San Francisco Chronicle - Tuesday, September 24, 2002
Ethan Nadelmann
Early this month, DEA agents armed with automatic weapons raided a hospice on the outskirts of Santa Cruz because it grew and used marijuana for its patients, most of them terminally ill. The founder and director, Valerie Corral, who uses marijuana to control debilitating seizures as a result of head trauma following a 1973 car accident, was taken away in her pajamas. Suzanne Pfeil, a paraplegic patient suffering from postpolio syndrome, was told to stand up and then handcuffed in bed when she could not. All the plants were destroyed.
Of all the medical marijuana clubs, this was the one most true to the hospice spirit. It was a collective, run on a nonprofit basis. Corral and her husband had created a place that brought peace, love and some measure of freedom from pain to those who came. Like the Brompton Cocktails found in British hospices, which can contain heroin or morphine, cocaine, alcohol and other pharmaceutical ingredients, the medicine was unconventional but effective.
Corral's hospice was legal under California law, a product of Proposition 215, the 1996 ballot initiative in which 56 percent of voters endorsed the legalization of marijuana for medical purposes. She was and is a member of California Attorney General Bill Lockyer's 1999 medical marijuana policy task force. Her hospice was run openly with cooperation from state and local authorities.
The DEA's raid, and the clear directive from the Bush administration and Attorney General John Ashcroft to assault and close this facility and others, is a travesty of justice -- one that did much to terrorize American citizens and absolutely nothing to protect or improve their health, welfare or safety.
More than two-thirds of Americans believe that marijuana should be legal for medical purposes. Medical marijuana initiatives have won in all eight states where they've been on the ballot, and would likely win in all but a handful. The Canadian government is taking steps to make marijuana available to patients north of our border.
Federal drug policy now lies in the hands of those who might best be described as the John Birchers of the drug war. Today's drug war politicians are out of step with the public, but they don't care. They're on their own crusade, one in which marijuana is as sinful as miscegenation was to the Southern racists.
They're also practitioners of the big lie. "On the face of it," says John Walters, director of the federal Office on National Drug Control Policy, "the idea that desperately sick people could be helped by smoking an intoxicating weed seems . . . medieval. It is, in fact, absurd." Never mind thousands of reports by patients and doctors, dozens of studies and the National Academy of Sciences' conclusion that marijuana is therapeutically effective for a number of painful, chronic and terminal medical conditions for which pharmaceutical drugs are often ineffective or introduce negative side effects.

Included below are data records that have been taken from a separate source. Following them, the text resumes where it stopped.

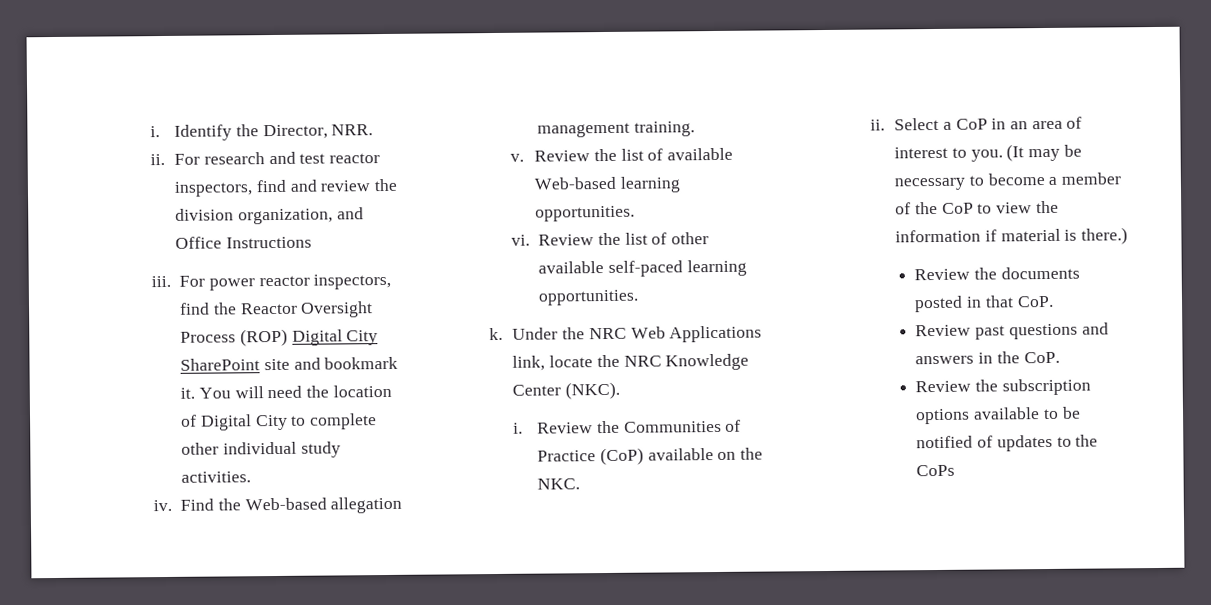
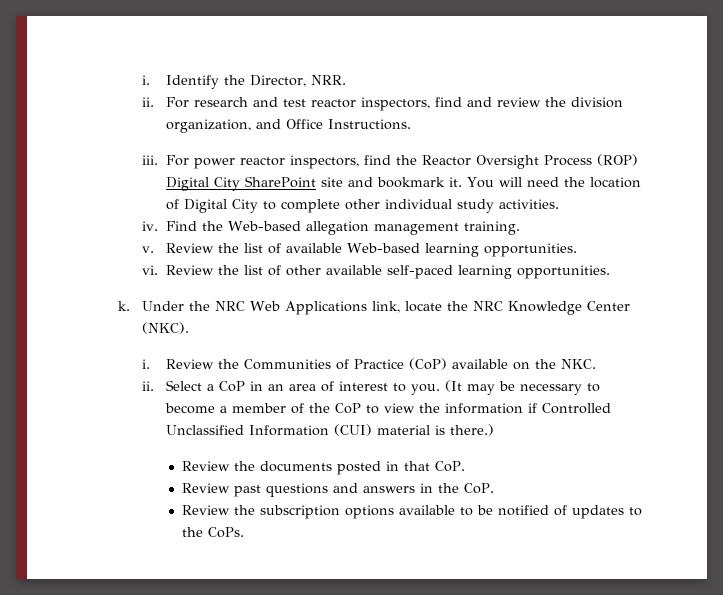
- For research and test reactor inspectors, find and review the division organization, and Office Instructions
+ For research and test reactor inspectors, find and review the division organization, and Office Instructions.
- (It may be necessary to become a member of the CoP to view the information if material is there.)
+ (It may be necessary to become a member of the CoP to view the information if Controlled Unclassified Information (CUI) material is there.)
- Review the subscription options available to be notified of updates to the CoPs
+ Review the subscription options available to be notified of updates to the CoPs.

The hundreds of thousands of Americans who use marijuana for medical reasons, and the doctors who care for them, deserve a hearing in which they can defend their use of this unconventional medicine. They deserve the opportunity to give sworn testimony, and to confront the sworn testimony of those who persecute them. That's a job for Congress.
The raid on the Santa Cruz medical marijuana facility was, of course, about more than marijuana. It's part and parcel of the same insanity that drives the bigger war on drugs -- one that now incarcerates more people for drug law violations in the United States than all of Western Europe (with a much larger population) incarcerates for all crimes; one that prefers to sacrifice tens of thousands of lives and billions of dollars rather than make sterile syringes legally available to reduce the spread of HIV and AIDS.

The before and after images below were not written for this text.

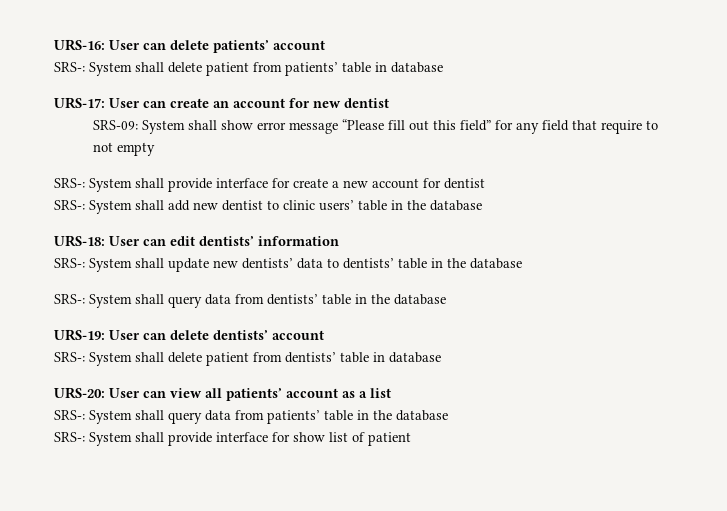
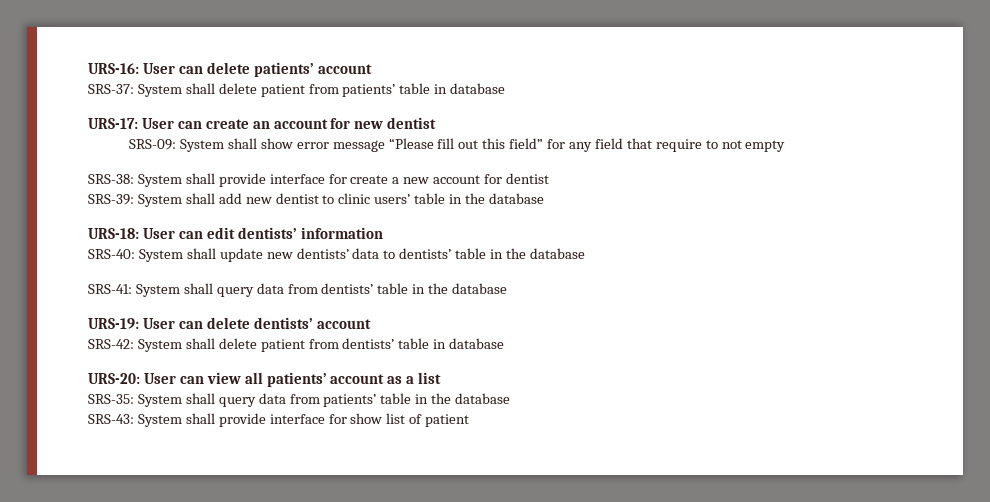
- SRS-: System shall delete patient from patients’ table in database
+ SRS-37: System shall delete patient from patients’ table in database
- SRS-: System shall provide interface for create a new account for dentist
+ SRS-38: System shall provide interface for create a new account for dentist
- SRS-: System shall add new dentist to clinic users’ table in the database
+ SRS-39: System shall add new dentist to clinic users’ table in the database
- SRS-: System shall update new dentists’ data to dentists’ table in the database
+ SRS-40: System shall update new dentists’ data to dentists’ table in the database
- SRS-: System shall query data from dentists’ table in the database
+ SRS-41: System shall query data from dentists’ table in the database
- SRS-: System shall delete patient from dentists’ table in database
+ SRS-42: System shall delete patient from dentists’ table in database
- SRS-: System shall query data from patients’ table in the database
+ SRS-35: System shall query data from patients’ table in the database
- SRS-: System shall provide interface for show list of patient
+ SRS-43: System shall provide interface for show list of patient

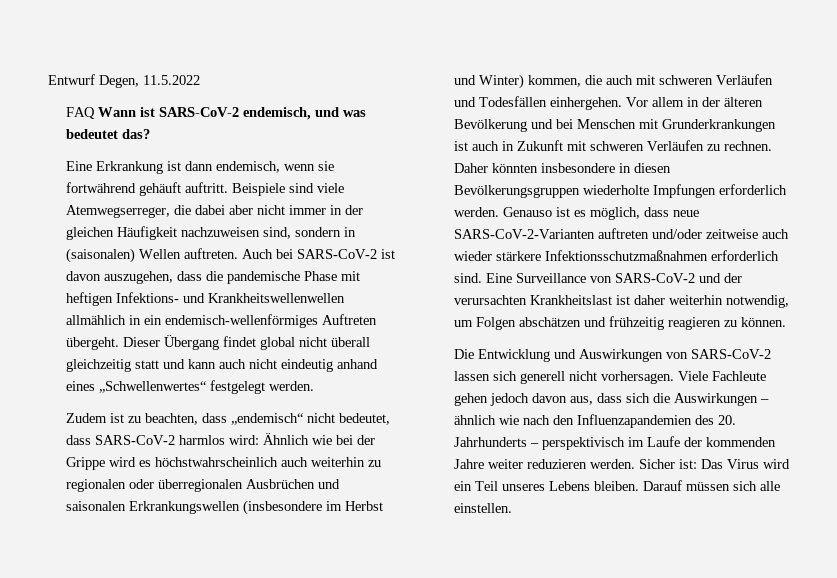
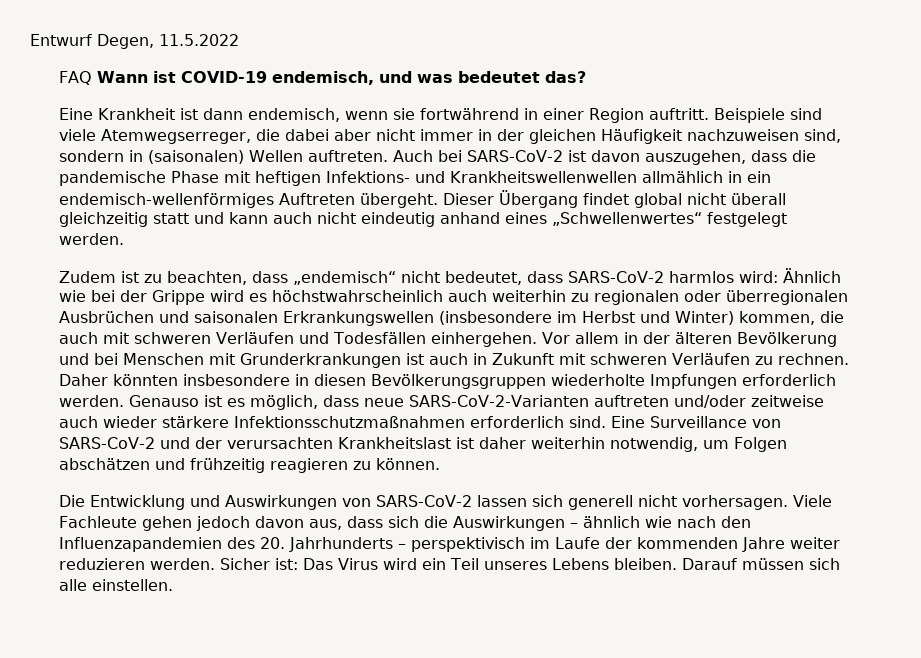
- FAQ Wann ist SARS-CoV-2 endemisch, und was bedeutet das?
+ FAQ Wann ist COVID-19 endemisch, und was bedeutet das?
- Eine Erkrankung ist dann endemisch, wenn sie fortwährend gehäuft auftritt.
+ Eine Krankheit ist dann endemisch, wenn sie fortwährend in einer Region auftritt.

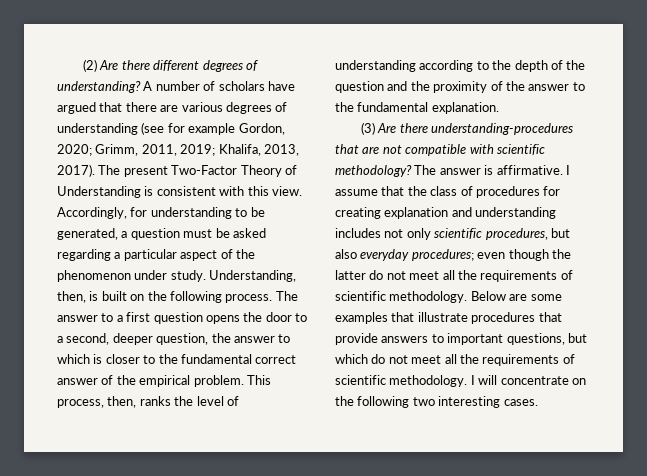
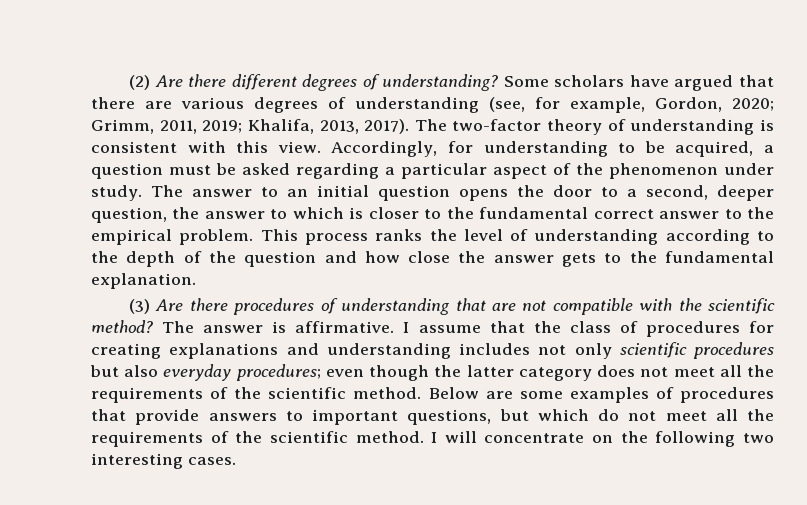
- A number of scholars have argued that there are various degrees of understanding (see for example Gordon, 2020; Grimm, 2011, 2019; Khalifa, 2013, 2017).
+ Some scholars have argued that there are various degrees of understanding (see, for example, Gordon, 2020; Grimm, 2011, 2019; Khalifa, 2013, 2017).
- The present Two-Factor Theory of Understanding is consistent with this view.
+ The two-factor theory of understanding is consistent with this view.
- Accordingly, for understanding to be generated, a question must be asked regarding a particular aspect of the phenomenon under study.
+ Accordingly, for understanding to be acquired, a question must be asked regarding a particular aspect of the phenomenon under study.
- Understanding, then, is built on the following process.
- The answer to a first question opens the door to a second, deeper question, the answer to which is closer to the fundamental correct answer of the empirical problem.
+ The answer to an initial question opens the door to a second, deeper question, the answer to which is closer to the fundamental correct answer to the empirical problem.
- This process, then, ranks the level of understanding according to the depth of the question and the proximity of the answer to the fundamental explanation.
+ This process ranks the level of understanding according to the depth of the question and how close the answer gets to the fundamental explanation.
- (3) Are there understanding-procedures that are not compatible with scientific methodology?
+ (3) Are there procedures of understanding that are not compatible with the scientific method?
- I assume that the class of procedures for creating explanation and understanding includes not only scientific procedures, but also everyday procedures; even though the latter do not meet all the requirements of scientific methodology.
+ I assume that the class of procedures for creating explanations and understanding includes not only scientific procedures but also everyday procedures; even though the latter category does not meet all the requirements of the scientific method.
- Below are some examples that illustrate procedures that provide answers to important questions, but which do not meet all the requirements of scientific methodology.
+ Below are some examples of procedures that provide answers to important questions, but which do not meet all the requirements of the scientific method.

More than that, it provides insight into the potential abuse of police power in another war without end on which we have now embarked. Ashcroft ordered a raid on a medical marijuana hospice not because he had to, but because he possessed both the will and the power to do so. A Congress and a country preoccupied with many other concerns barely noticed. Is the Santa Cruz raid, and more generally the war on drugs, a preview of what lies ahead in the war on terrorism? Is the future one in which increasingly empowered and emboldened federal police agencies intimidate, arrest and even terrorize not just those who pose true threats to security, but also those who challenge little more than the moralistic convictions and political prejudices of power holders in the nation's capital?

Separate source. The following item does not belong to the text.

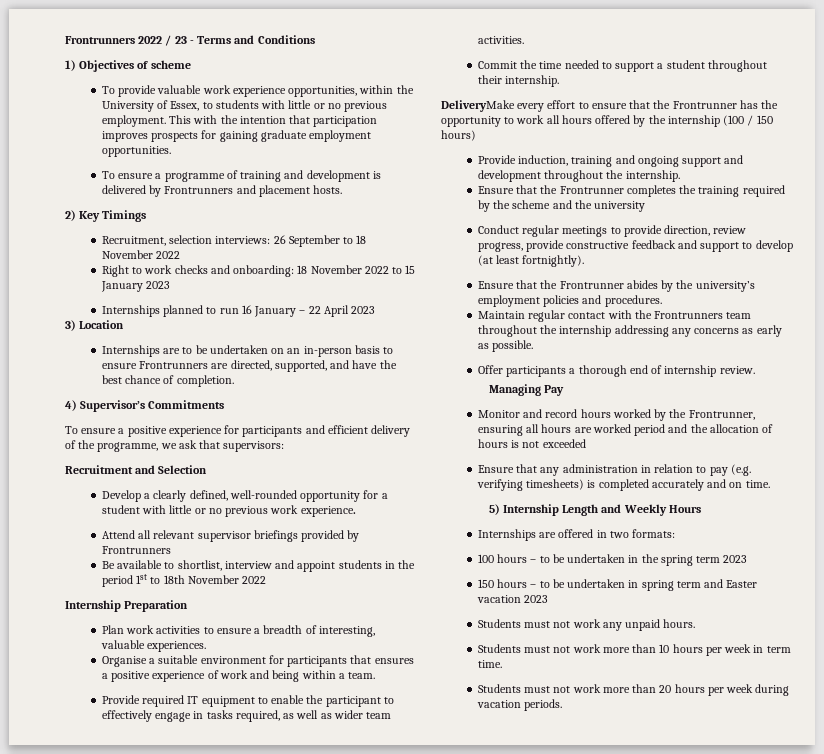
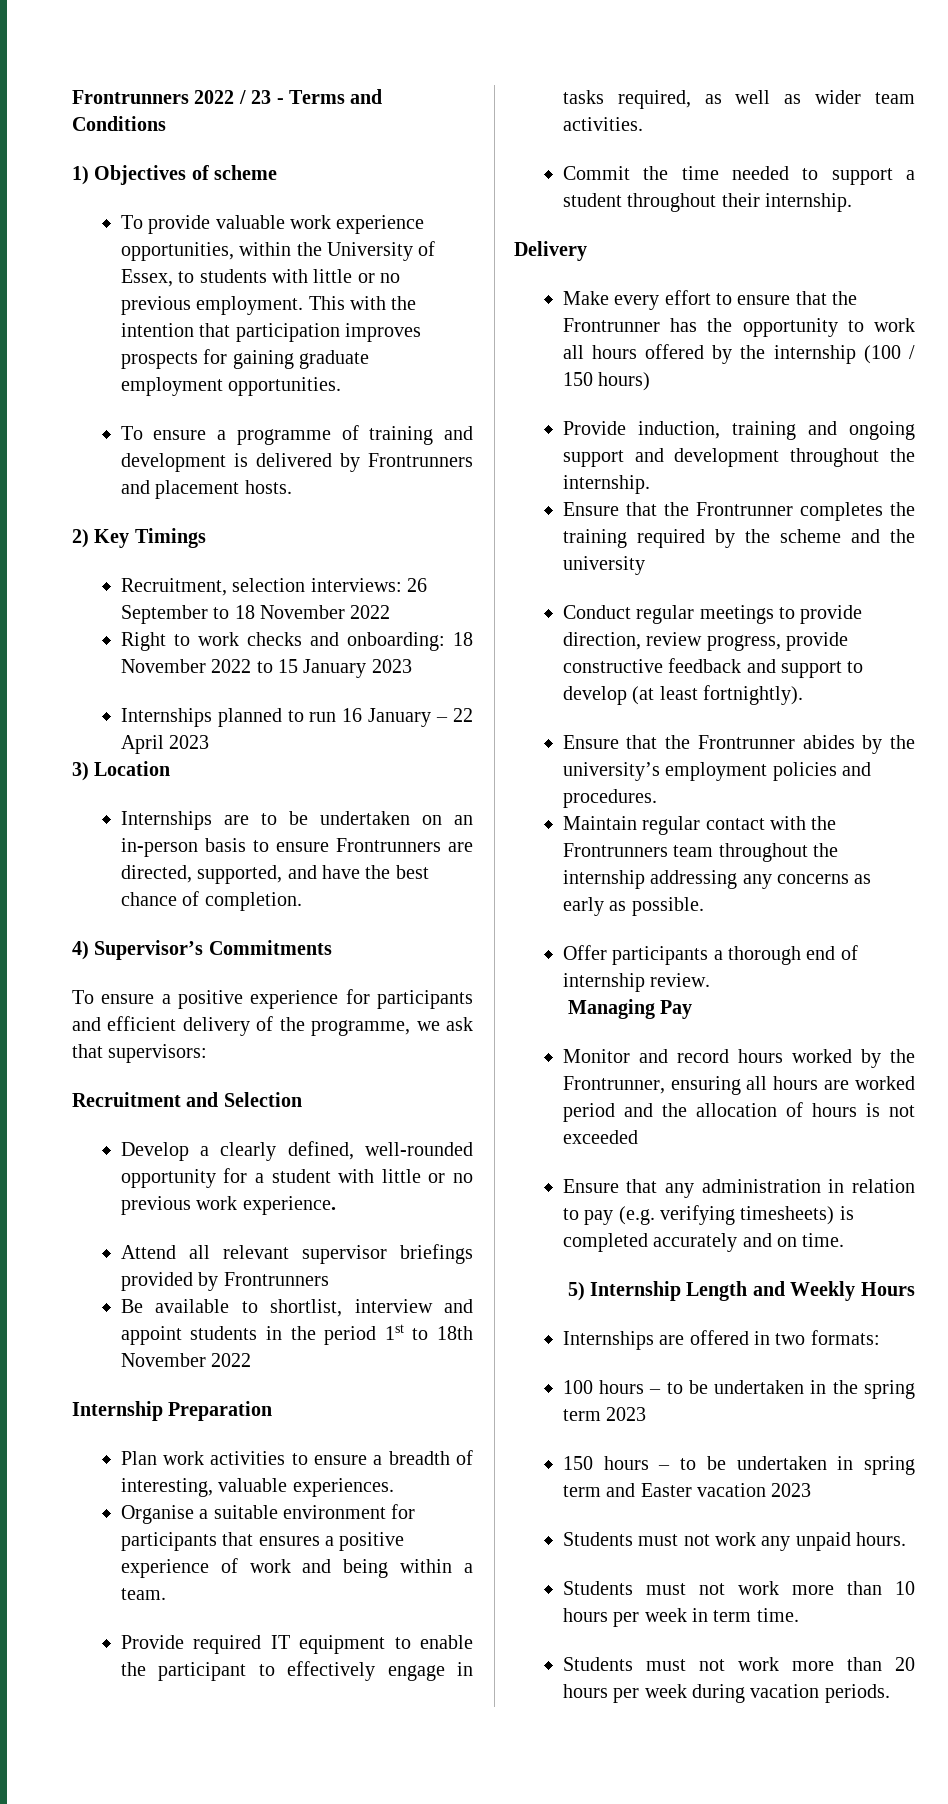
- DeliveryMake every effort to ensure that the Frontrunner has the opportunity to work all hours offered by the internship (100 / 150 hours)
+ Delivery
+ Make every effort to ensure that the Frontrunner has the opportunity to work all hours offered by the internship (100 / 150 hours)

I live for the day when our children will look back on the drug wars of today the way we now look back on Jim Crow and the Palmer raids after World War I, the Japanese American internment camps of World War II and the McCarthyite persecutions of the 1950s. That is my moral crusade, one shared by more and more other Americans as well.
Ethan Nadelmann is executive director of Drug Policy Alliance, a national organization that promotes alternatives to the war on drugs based on science, compassion, public health and human rights.